February 17, 2015-June 27, 2015

Location: Kay Merrill Hillman Gallery

Curator: Ariel Tishby

Media: maps

A licensed surveyor and the creator of large-scale maps, Richard A. Domb of London has devoted many years to building a collection which comprises thousands of maps of the Land of Israel, ranging from the early days of topographical mapping to the present day. The maps selected for this exhibition document a period of significant upheaval in the history of Israel. In the early 19th century the country was a neglected and remote area controlled by the crumbling Ottoman Empire: sparsely populated and undeveloped, its agriculture was traditional, its roads were few and faulty, and its corrupt government could not sufficiently protect its inhabitants.
Until the 19th century, Palestine was viewed primarily as the "Holy Land," the site of the dramatic events of the Bible. Napoleon's invasion of the region in 1799 marked the beginning of a new era in the topographical mapping of Palestine; the Egyptian control of the region (1831–39) and the following Crimean War (waged between the Great Powers from 1853–56) made the "Oriental Question" a central issue in the Imperialist enterprise.
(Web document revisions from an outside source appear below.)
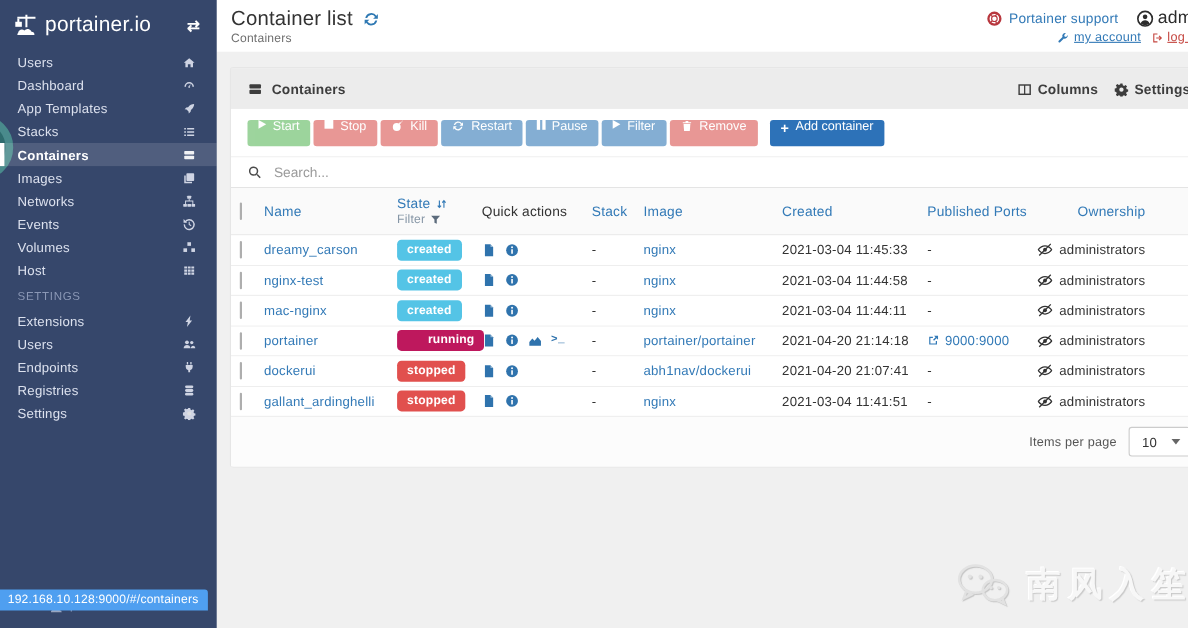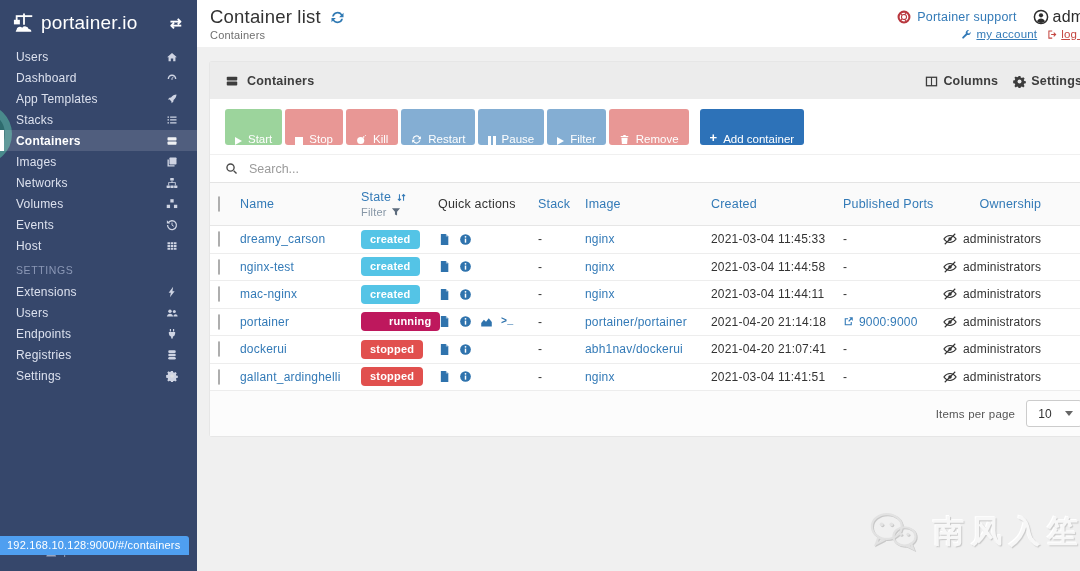--- a/index.html
+++ b/index.html
@@ -53,22 +53,22 @@
 
   .content { padding:15px 16px 0 13px; }
   .panel { background:#fff; border-radius:2px; box-shadow:0 0 0 1px rgba(0,0,0,.04); }
   .panel-header { background:#ececec; height:37px; display:flex; align-items:center; padding:0 15px; color:#3d3d3d; font-size:12.5px; font-weight:bold; }
   .ph-title { display:flex; align-items:center; gap:8px; }
   .ph-tools { margin-left:auto; display:flex; align-items:center; gap:15px; color:#3d3d3d; }
   .ph-tool { display:flex; align-items:flex-end; gap:5px; cursor:pointer; }
   .hole { fill:#ececec; }
 
   .toolbar { display:flex; align-items:center; gap:3px; padding:10px 15px 9px; }
-  .btn { height:36px; padding:0 10px; border:none; border-radius:3px; color:#fff; font-size:11.5px;
-    display:flex; align-items:flex-end; gap:6px; font-family:inherit; cursor:pointer; }
+  .btn { height:24px; padding:0 10px; border:none; border-radius:3px; color:#fff; font-size:11.5px;
+    display:flex; align-items:flex-start; gap:6px; font-family:inherit; cursor:pointer; }
   .btn-green { background:#5cb85c; opacity:.6; }
   .btn-red   { background:#d9534f; opacity:.6; }
   .btn-blue  { background:#337ab7; opacity:.6; }
   .btn-add   { background:#2d72b8; margin-left:8px; }
   .i-play { width:0; height:0; border-left:7px solid #fff; border-top:4.5px solid transparent; border-bottom:4.5px solid transparent; }
   .i-stop { width:8px; height:8px; background:#fff; }
   .i-pause { display:flex; gap:2px; }
   .i-pause i { width:2.6px; height:9px; background:#fff; }
   .wicn { width:11px; height:11px; color:#fff; }
 
@@ -314,29 +314,29 @@
         <use href="#i-images"></use>
       </svg>
   </div>
   <div class="sb-item">
     <span class="lbl">Networks</span>
     <svg class="icn">
         <use href="#i-sitemap"></use>
       </svg>
   </div>
   <div class="sb-item">
+    <span class="lbl">Events</span>
+    <svg class="icn">
+        <use href="#i-history"></use>
+      </svg>
+  </div>
+  <div class="sb-item">
     <span class="lbl">Volumes</span>
     <svg class="icn">
         <use href="#i-cubes"></use>
-      </svg>
-  </div>
-  <div class="sb-item">
-    <span class="lbl">Events</span>
-    <svg class="icn">
-        <use href="#i-history"></use>
       </svg>
   </div>
   <div class="sb-item">
     <span class="lbl">Host</span>
     <svg class="icn">
         <use href="#i-grid"></use>
       </svg>
   </div>
 
   <div class="sb-section">SETTINGS</div>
The Ottoman Empire began to grant rights to citizens of the Great Powers, allowing them to establish foreign consulates; pilgrimages and missionary activities began, and the world rediscovered the strategic value of the region, owing to its location between continents; its potential as a route to India; and its proximity to the Suez Canal, which was inaugurated in 1869.
The maps on display here offer highly significant geographical and historical documentation, illustrating the complex relationship between a geographical space and formative historical processes. The exhibition includes maps created during the British Mandate, whose 30 years of rule shaped the borders of Western Palestine and intensified the political and national struggle between the Jewish and Arab inhabitants of the region, a conflict which continues to this day.
This display – in honor of the reception of the Domb Collection – also includes a map and a book marking a century since the First World War; it was only after the war that the country was redefined as a separate geo-political unit with clearly marked borders, intended to become a Jewish national homeland. The collection also contains a large reference library housing travel books, atlases, and albums from the 19th and 20th centuries. The collection has greatly enhanced the Norman Bier Section for Maps of the Holy Land, and only a small fraction of its rich holdings are on display here.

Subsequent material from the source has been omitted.